*Task item*.
Among the records below, which lines contain the string "color"? Report them.

[Excerpts from a dataset]

*** Block opens ***

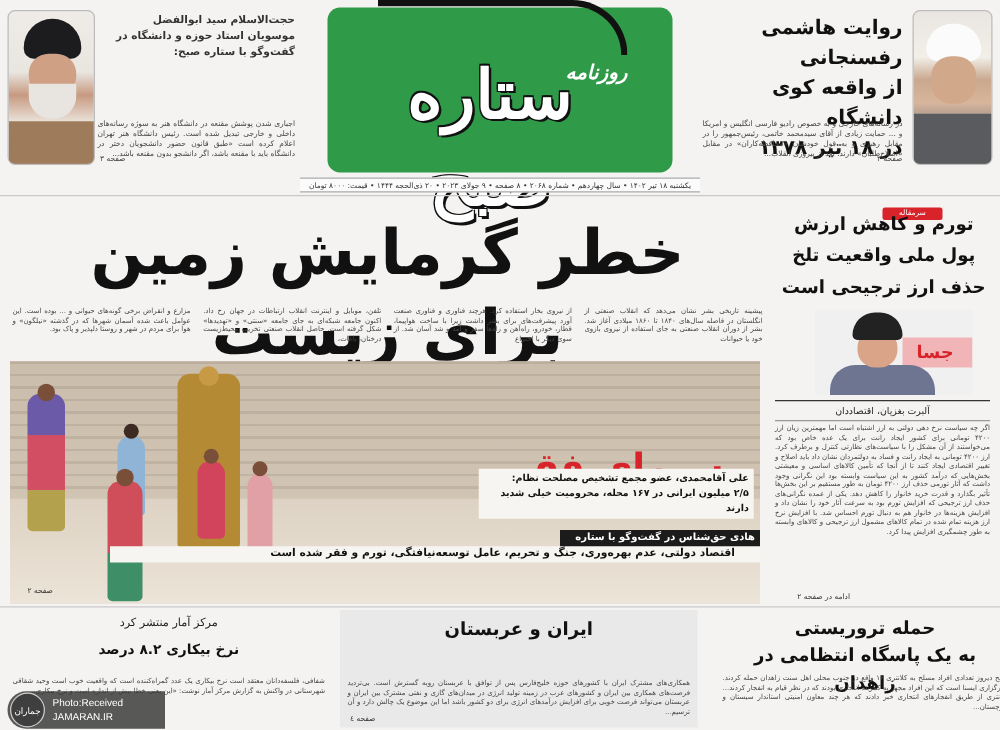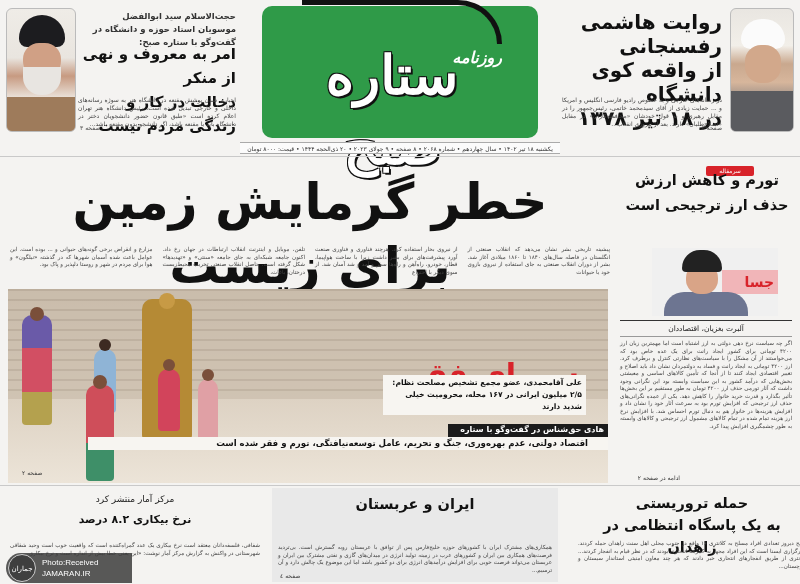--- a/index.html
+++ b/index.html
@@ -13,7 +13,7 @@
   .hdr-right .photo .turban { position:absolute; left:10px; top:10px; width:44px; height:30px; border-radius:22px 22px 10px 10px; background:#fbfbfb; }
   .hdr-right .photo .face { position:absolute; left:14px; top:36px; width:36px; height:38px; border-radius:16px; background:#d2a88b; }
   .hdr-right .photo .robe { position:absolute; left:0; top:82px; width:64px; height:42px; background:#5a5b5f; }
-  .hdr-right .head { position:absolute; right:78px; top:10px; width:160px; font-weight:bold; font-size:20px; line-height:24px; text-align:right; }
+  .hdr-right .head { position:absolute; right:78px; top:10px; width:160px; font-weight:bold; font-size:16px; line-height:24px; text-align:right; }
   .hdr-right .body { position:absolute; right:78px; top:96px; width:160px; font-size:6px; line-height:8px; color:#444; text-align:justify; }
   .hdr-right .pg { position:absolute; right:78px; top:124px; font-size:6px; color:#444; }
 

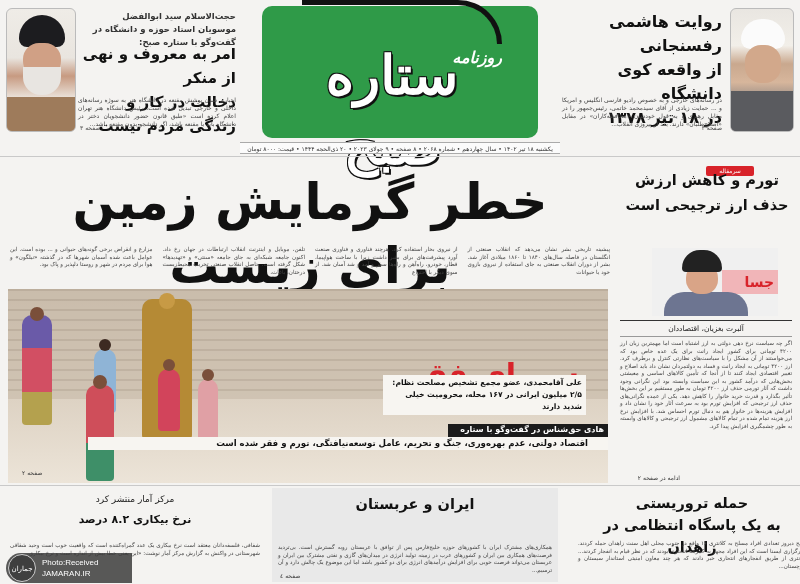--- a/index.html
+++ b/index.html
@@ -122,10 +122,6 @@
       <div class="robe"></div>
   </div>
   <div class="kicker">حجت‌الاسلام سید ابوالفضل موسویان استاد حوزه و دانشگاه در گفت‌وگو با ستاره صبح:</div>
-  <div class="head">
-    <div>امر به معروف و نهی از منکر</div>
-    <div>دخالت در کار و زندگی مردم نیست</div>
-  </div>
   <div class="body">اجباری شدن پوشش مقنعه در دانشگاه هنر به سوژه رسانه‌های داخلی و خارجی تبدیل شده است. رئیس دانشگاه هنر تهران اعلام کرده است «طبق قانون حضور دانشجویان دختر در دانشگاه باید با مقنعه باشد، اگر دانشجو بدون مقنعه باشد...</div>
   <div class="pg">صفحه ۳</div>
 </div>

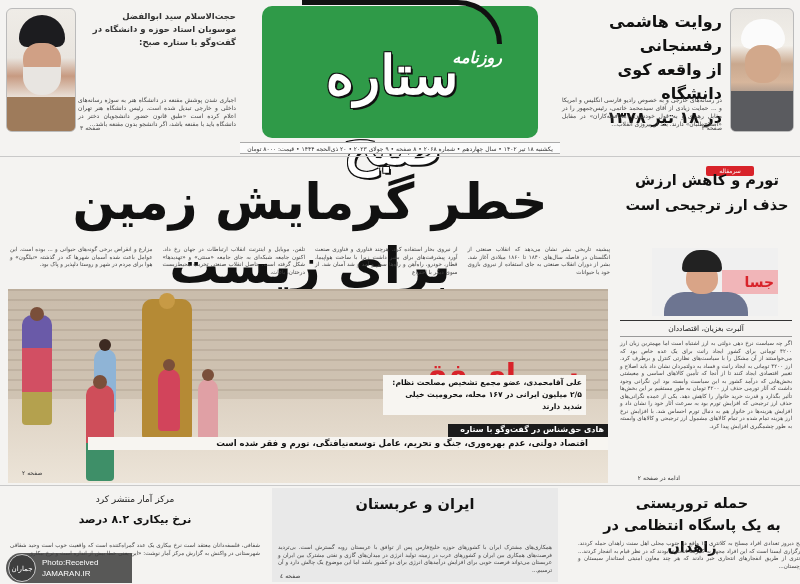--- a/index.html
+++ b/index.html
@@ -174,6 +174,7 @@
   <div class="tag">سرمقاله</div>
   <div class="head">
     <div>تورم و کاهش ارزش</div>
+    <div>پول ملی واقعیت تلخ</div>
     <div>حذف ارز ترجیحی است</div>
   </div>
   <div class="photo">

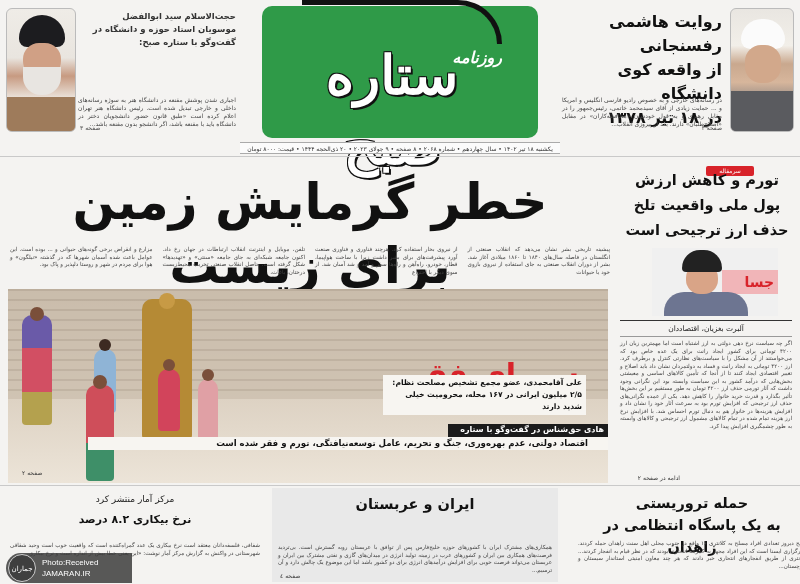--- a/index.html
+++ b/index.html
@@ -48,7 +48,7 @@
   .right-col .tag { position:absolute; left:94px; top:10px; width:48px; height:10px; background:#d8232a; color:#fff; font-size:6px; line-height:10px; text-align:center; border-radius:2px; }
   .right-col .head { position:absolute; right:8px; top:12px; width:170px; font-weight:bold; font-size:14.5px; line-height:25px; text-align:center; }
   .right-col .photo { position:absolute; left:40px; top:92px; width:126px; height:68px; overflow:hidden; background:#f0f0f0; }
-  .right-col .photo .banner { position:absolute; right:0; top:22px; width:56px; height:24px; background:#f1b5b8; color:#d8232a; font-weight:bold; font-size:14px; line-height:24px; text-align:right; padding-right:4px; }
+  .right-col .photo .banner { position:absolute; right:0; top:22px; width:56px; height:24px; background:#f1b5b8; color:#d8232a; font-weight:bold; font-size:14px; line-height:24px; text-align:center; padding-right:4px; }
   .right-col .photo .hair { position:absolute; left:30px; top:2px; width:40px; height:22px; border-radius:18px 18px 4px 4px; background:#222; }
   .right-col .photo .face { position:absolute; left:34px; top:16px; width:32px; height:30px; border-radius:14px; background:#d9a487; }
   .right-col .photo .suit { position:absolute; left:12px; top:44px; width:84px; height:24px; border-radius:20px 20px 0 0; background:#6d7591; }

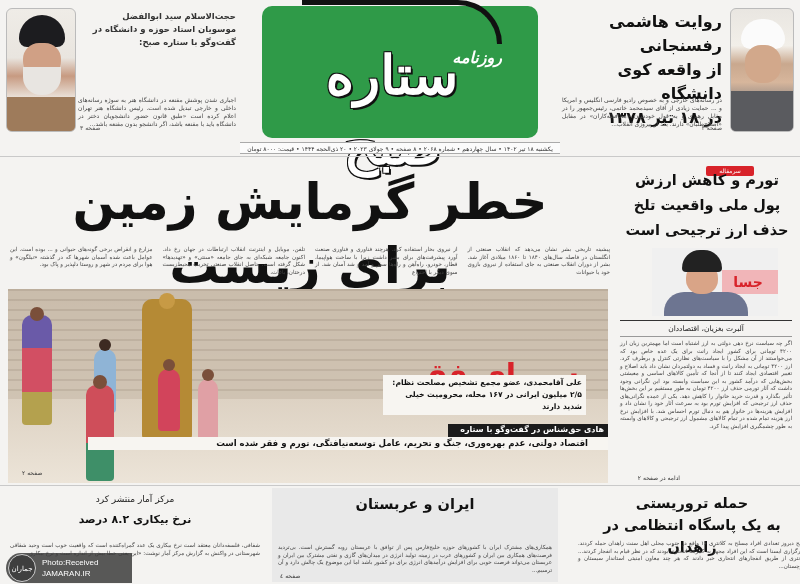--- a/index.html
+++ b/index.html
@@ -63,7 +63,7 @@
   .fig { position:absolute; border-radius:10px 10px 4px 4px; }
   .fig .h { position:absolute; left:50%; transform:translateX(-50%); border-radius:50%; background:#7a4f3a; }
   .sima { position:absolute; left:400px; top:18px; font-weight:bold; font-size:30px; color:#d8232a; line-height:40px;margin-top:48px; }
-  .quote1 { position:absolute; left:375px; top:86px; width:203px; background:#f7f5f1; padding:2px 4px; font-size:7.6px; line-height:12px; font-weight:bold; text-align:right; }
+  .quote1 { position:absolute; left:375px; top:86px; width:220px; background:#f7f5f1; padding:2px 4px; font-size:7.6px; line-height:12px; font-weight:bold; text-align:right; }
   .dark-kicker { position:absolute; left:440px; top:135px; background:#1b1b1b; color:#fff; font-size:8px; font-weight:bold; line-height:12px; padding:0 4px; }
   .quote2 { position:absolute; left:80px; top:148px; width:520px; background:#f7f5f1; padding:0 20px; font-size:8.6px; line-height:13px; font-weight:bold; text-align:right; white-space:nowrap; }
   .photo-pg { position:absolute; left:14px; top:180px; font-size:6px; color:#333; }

*** Block closes ***

*Output below*.
   .hdr-right .body { position:absolute; right:78px; top:96px; width:160px; font-size:6px; line-height:8px; color:#444; text-align:justify; }
   .hdr-right .pg { position:absolute; right:78px; top:124px; font-size:6px; color:#444; }
   .right-col .tag { position:absolute; left:94px; top:10px; width:48px; height:10px; background:#d8232a; color:#fff; font-size:6px; line-height:10px; text-align:center; border-radius:2px; }
-  .right-col .photo .banner { position:absolute; right:0; top:22px; width:56px; height:24px; background:#f1b5b8; color:#d8232a; font-weight:bold; font-size:14px; line-height:24px; text-align:right; padding-right:4px; }
+  .right-col .photo .banner { position:absolute; right:0; top:22px; width:56px; height:24px; background:#f1b5b8; color:#d8232a; font-weight:bold; font-size:14px; line-height:24px; text-align:center; padding-right:4px; }
   .sima { position:absolute; left:400px; top:18px; font-weight:bold; font-size:30px; color:#d8232a; line-height:40px;margin-top:48px; }
   .dark-kicker { position:absolute; left:440px; top:135px; background:#1b1b1b; color:#fff; font-size:8px; font-weight:bold; line-height:12px; padding:0 4px; }
   .photo-pg { position:absolute; left:14px; top:180px; font-size:6px; color:#333; }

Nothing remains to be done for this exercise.